[Content revision data]

--- START ---

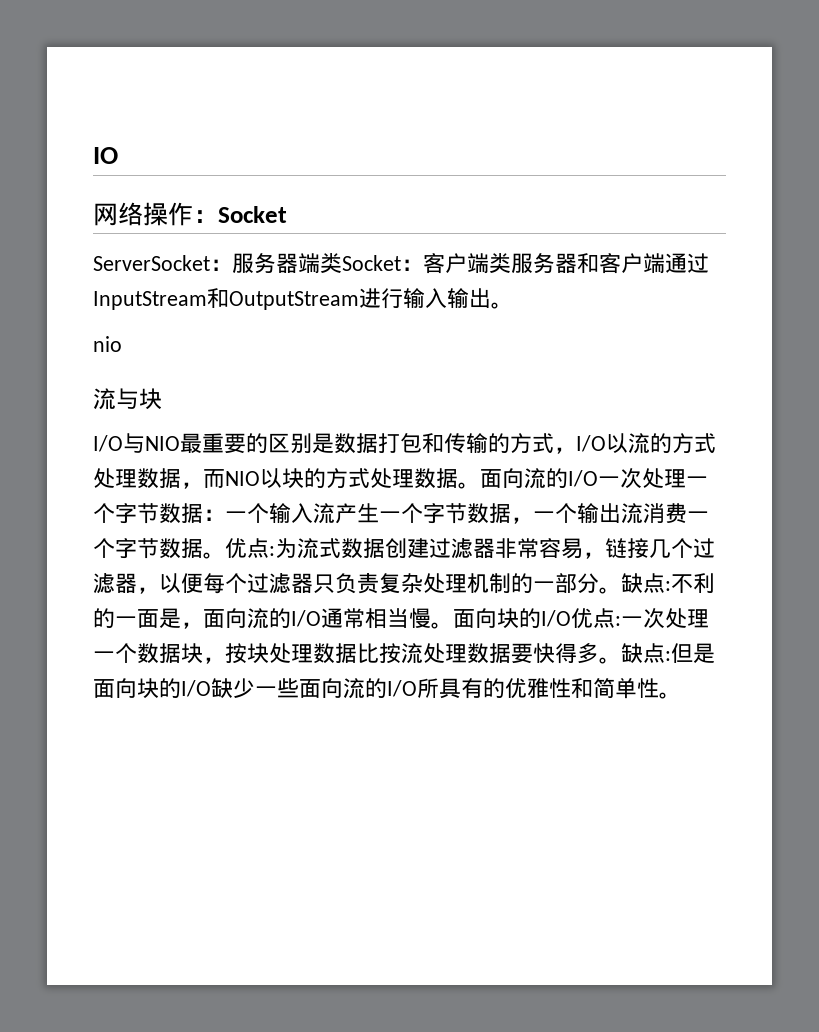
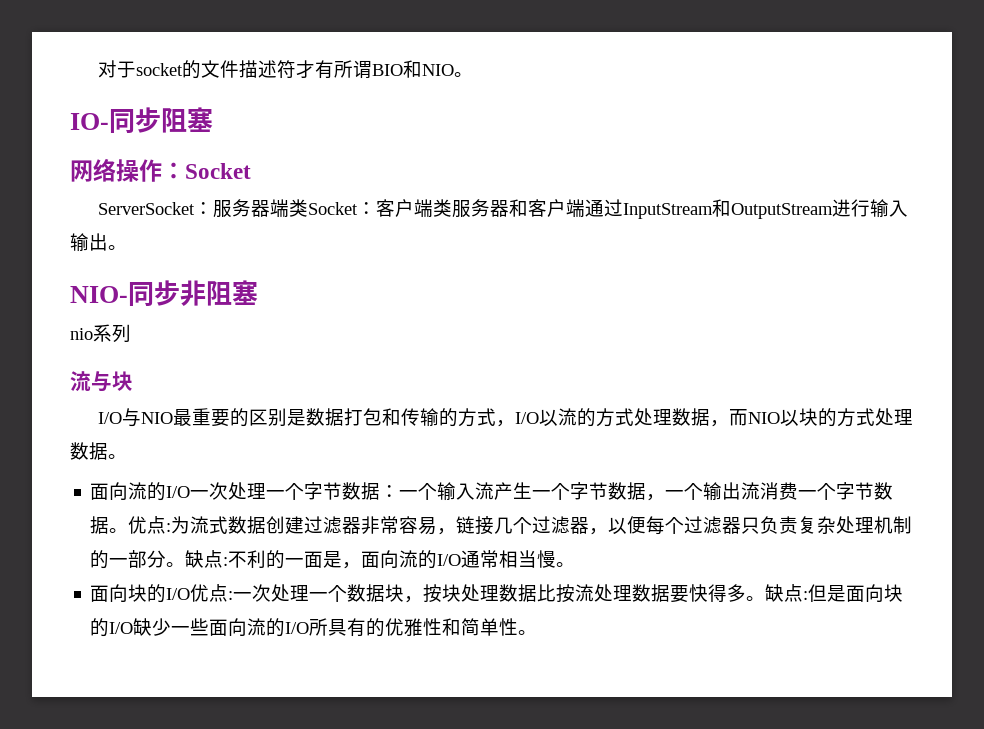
- IO
+ 对于socket的文件描述符才有所谓BIO和NIO。
+ IO-同步阻塞
+ NIO-同步非阻塞
- nio
+ nio系列
- I/O与NIO最重要的区别是数据打包和传输的方式，I/O以流的方式处理数据，而NIO以块的方式处理数据。面向流的I/O一次处理一个字节数据：一个输入流产生一个字节数据，一个输出流消费一个字节数据。
+ I/O与NIO最重要的区别是数据打包和传输的方式，I/O以流的方式处理数据，而NIO以块的方式处理数据。
+ 面向流的I/O一次处理一个字节数据：一个输入流产生一个字节数据，一个输出流消费一个字节数据。
- 缺点:不利的一面是，面向流的I/O通常相当慢。面向块的I/O优点:一次处理一个数据块，按块处理数据比按流处理数据要快得多。
+ 缺点:不利的一面是，面向流的I/O通常相当慢。
+ 面向块的I/O优点:一次处理一个数据块，按块处理数据比按流处理数据要快得多。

--- END ---

_Exercise prompt_. Please return all lines from the records that hold the word "O与NIO最重要的区别是数据打包和传输的方式".

_Answer to this exercise_.
- I/O与NIO最重要的区别是数据打包和传输的方式，I/O以流的方式处理数据，而NIO以块的方式处理数据。面向流的I/O一次处理一个字节数据：一个输入流产生一个字节数据，一个输出流消费一个字节数据。
+ I/O与NIO最重要的区别是数据打包和传输的方式，I/O以流的方式处理数据，而NIO以块的方式处理数据。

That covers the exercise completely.